--- Work to complete ---
Below are records; reproduce exactly the lines from the first through the one containing "- You may have".

....

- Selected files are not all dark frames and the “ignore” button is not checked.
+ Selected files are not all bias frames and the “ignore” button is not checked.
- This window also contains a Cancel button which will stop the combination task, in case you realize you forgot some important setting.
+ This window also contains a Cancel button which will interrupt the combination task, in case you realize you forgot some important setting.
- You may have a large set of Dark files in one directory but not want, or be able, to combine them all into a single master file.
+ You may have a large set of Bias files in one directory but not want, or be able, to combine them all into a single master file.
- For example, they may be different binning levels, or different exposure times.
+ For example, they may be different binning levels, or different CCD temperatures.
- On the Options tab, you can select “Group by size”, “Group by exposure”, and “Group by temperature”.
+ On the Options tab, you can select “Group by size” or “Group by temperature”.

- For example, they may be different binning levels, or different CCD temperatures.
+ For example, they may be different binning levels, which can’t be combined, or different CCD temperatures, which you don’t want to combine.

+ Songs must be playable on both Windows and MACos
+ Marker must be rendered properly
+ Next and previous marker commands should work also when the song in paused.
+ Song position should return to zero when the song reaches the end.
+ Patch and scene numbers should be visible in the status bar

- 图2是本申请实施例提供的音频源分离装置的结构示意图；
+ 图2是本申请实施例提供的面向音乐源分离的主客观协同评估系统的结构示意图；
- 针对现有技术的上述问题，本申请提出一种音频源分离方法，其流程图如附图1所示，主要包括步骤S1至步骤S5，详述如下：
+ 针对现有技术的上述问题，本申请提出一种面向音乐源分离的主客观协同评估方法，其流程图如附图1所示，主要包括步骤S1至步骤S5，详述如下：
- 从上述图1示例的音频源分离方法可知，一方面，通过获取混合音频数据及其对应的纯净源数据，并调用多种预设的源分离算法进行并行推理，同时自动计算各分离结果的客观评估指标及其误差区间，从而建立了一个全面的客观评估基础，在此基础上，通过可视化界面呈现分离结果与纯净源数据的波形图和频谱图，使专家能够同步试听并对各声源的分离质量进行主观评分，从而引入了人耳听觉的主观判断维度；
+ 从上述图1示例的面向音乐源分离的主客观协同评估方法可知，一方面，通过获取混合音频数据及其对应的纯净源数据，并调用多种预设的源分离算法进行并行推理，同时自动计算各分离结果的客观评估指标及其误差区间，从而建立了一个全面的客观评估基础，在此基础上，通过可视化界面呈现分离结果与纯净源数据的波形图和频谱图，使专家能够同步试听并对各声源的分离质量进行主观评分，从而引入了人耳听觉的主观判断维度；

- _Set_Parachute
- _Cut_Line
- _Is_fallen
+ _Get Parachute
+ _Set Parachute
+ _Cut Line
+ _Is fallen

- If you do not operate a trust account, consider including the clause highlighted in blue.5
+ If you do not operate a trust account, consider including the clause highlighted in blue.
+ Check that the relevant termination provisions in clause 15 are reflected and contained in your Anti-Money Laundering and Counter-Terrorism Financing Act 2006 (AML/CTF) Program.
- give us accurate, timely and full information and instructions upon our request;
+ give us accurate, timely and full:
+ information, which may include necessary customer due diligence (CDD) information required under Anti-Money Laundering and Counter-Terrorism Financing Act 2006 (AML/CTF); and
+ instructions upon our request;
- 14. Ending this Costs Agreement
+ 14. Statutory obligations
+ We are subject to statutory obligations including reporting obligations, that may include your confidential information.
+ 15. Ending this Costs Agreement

....

--- Result of this exercise ---
- Selected files are not all dark frames and the “ignore” button is not checked.
+ Selected files are not all bias frames and the “ignore” button is not checked.
- This window also contains a Cancel button which will stop the combination task, in case you realize you forgot some important setting.
+ This window also contains a Cancel button which will interrupt the combination task, in case you realize you forgot some important setting.
- You may have a large set of Dark files in one directory but not want, or be able, to combine them all into a single master file.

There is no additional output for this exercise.